こちらが解決されたのがUnity2020.3.19f1です。
- Graphics: Fixed performance spikes in OSX while using an external monitor. Metal editor on OSX now uses CVDisplayLink to time frame presents. (1327408)
Unity2020.3.18までサンプル抽出していくつかのバージョンを試してみたところ、この範囲では特にカクカクしているということはありませんでした。目で見て確認しているだけなので正確性はアレですが、Unity2020.3.19f1やUnity2020.3.20f1でのパッと見て分かる感じと比べると違和感はないように感じました。
元々私がこのカクカクに気付いたのはUnity2020.3.19f1を使っていた時で、リリースノートからMetalに関して修正が行われたタイミングと一致しています。なのでこのような理由から発生していたのかなーと想像しています。あくまで想像しているだけですからね。
追記
冒頭でも紹介しましたが、Unity2020.3.21.f1でこの問題が修正されました。
リリースノートから引用すると、
- Graphics: Fixed an issue where frames were being unnecessarily dropped before presenting on Metal OSX when using CVDisplayLink; this is now fixed. (1363963)

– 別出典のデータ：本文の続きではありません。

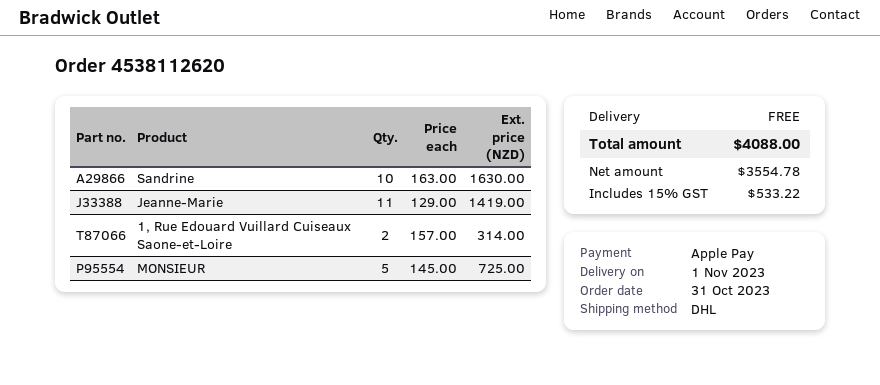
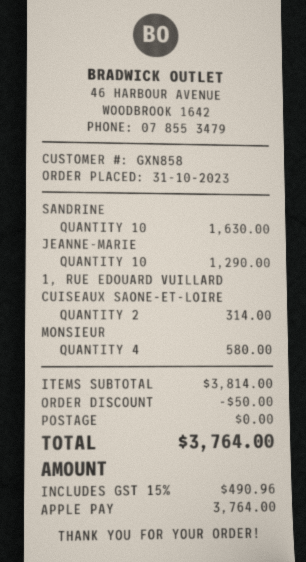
Jeanne-Marie: 11 for 1419.00 -> 10 for 1290.00
MONSIEUR: 5 for 725.00 -> 4 for 580.00
discount: none -> 50.00
tax: 15% = 533.22 -> 15% = 490.96
total: 4088.00 -> 3764.00

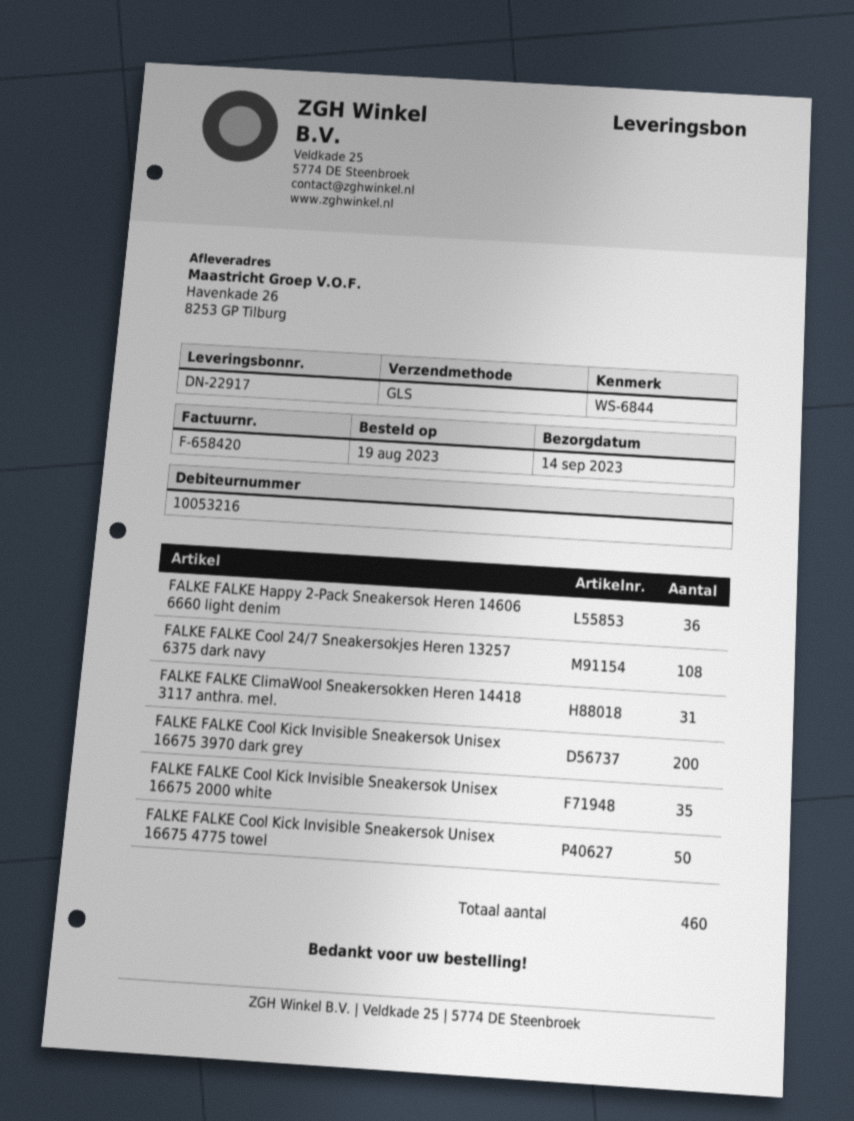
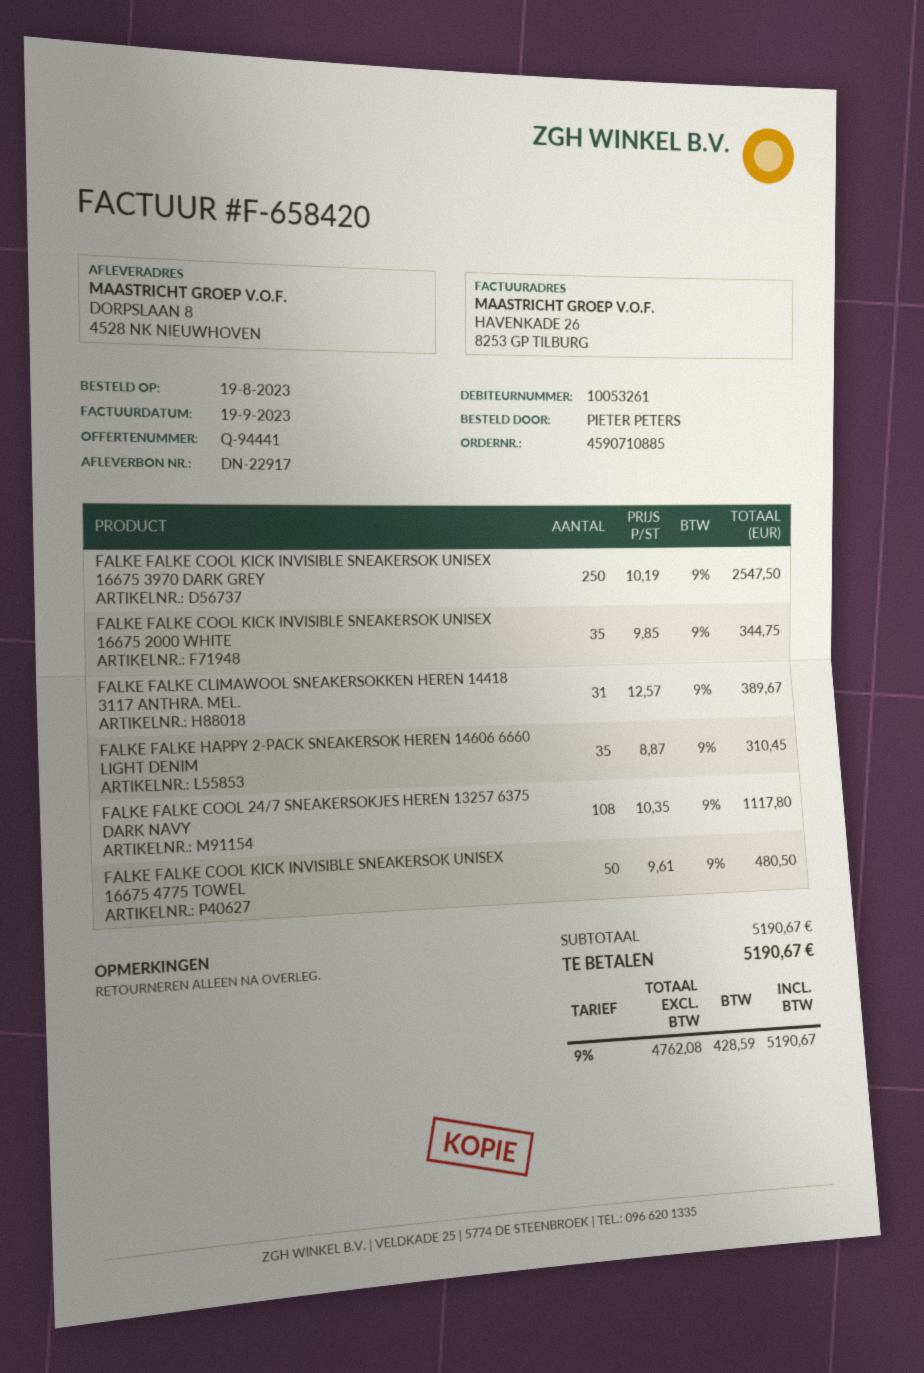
customer number: 10053216 -> 10053261
ship to: Havenkade 26, 8253 GP Tilburg -> DORPSLAAN 8, 4528 NK NIEUWHOVEN
FALKE FALKE Happy 2-Pack Sneakersok Heren 14606 6660 light denim: 36 -> 35
FALKE FALKE Cool Kick Invisible Sneakersok Unisex 16675 3970 dark grey: 200 -> 250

となっているのでまさにこの問題を解決してもらったみたいです。ありがたや。
まとめ
Macを使っている場合、Unity2020.3.19f1やUnity2020.3.20f1でゲームを実行すると、なんだかカクカクすることがあります。回避策としてはGraphics APIを「Metal」から「OpenGLCore」に切り替える方法があるので、もしカクカクしているなーと思ったら試してみてください。
この点は多分すぐ修正してもらえると思うので、発生するバージョンが限られた話ではありますが、念の為メモとして残しておきます。